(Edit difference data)
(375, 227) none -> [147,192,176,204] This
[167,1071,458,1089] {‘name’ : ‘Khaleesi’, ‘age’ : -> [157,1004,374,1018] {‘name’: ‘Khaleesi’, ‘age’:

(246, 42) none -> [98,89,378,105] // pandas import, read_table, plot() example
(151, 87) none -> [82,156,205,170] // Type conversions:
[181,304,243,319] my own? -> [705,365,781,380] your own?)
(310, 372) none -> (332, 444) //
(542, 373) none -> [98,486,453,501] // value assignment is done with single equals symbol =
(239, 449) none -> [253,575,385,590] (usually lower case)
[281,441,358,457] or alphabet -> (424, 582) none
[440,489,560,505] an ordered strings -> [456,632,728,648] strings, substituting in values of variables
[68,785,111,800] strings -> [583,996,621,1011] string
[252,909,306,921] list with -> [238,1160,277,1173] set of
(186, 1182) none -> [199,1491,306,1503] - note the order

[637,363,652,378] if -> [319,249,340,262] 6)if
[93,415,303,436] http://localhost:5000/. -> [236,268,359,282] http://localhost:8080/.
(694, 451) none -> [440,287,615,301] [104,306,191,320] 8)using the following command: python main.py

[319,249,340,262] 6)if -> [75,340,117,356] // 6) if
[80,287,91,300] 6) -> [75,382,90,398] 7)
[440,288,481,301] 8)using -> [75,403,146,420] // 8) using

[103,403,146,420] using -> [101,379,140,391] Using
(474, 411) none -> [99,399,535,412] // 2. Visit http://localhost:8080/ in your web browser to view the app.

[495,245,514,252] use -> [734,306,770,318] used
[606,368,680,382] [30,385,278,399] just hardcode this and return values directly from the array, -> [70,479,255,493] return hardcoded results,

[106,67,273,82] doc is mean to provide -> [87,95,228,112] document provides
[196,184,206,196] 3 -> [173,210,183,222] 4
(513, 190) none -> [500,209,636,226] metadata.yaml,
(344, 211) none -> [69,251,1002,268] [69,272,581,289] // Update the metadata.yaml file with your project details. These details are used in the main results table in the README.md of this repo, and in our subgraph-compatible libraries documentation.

■ **WHAT YOU SHOULD DO**
Send back, unchanged, every line of the records from the one with "(474, 411) none" through the last.

■ **SOLUTION FOR THIS EXERCISE**
(474, 411) none -> [99,399,535,412] // 2. Visit http://localhost:8080/ in your web browser to view the app.

[495,245,514,252] use -> [734,306,770,318] used
[606,368,680,382] [30,385,278,399] just hardcode this and return values directly from the array, -> [70,479,255,493] return hardcoded results,

[106,67,273,82] doc is mean to provide -> [87,95,228,112] document provides
[196,184,206,196] 3 -> [173,210,183,222] 4
(513, 190) none -> [500,209,636,226] metadata.yaml,
(344, 211) none -> [69,251,1002,268] [69,272,581,289] // Update the metadata.yaml file with your project details. These details are used in the main results table in the README.md of this repo, and in our subgraph-compatible libraries documentation.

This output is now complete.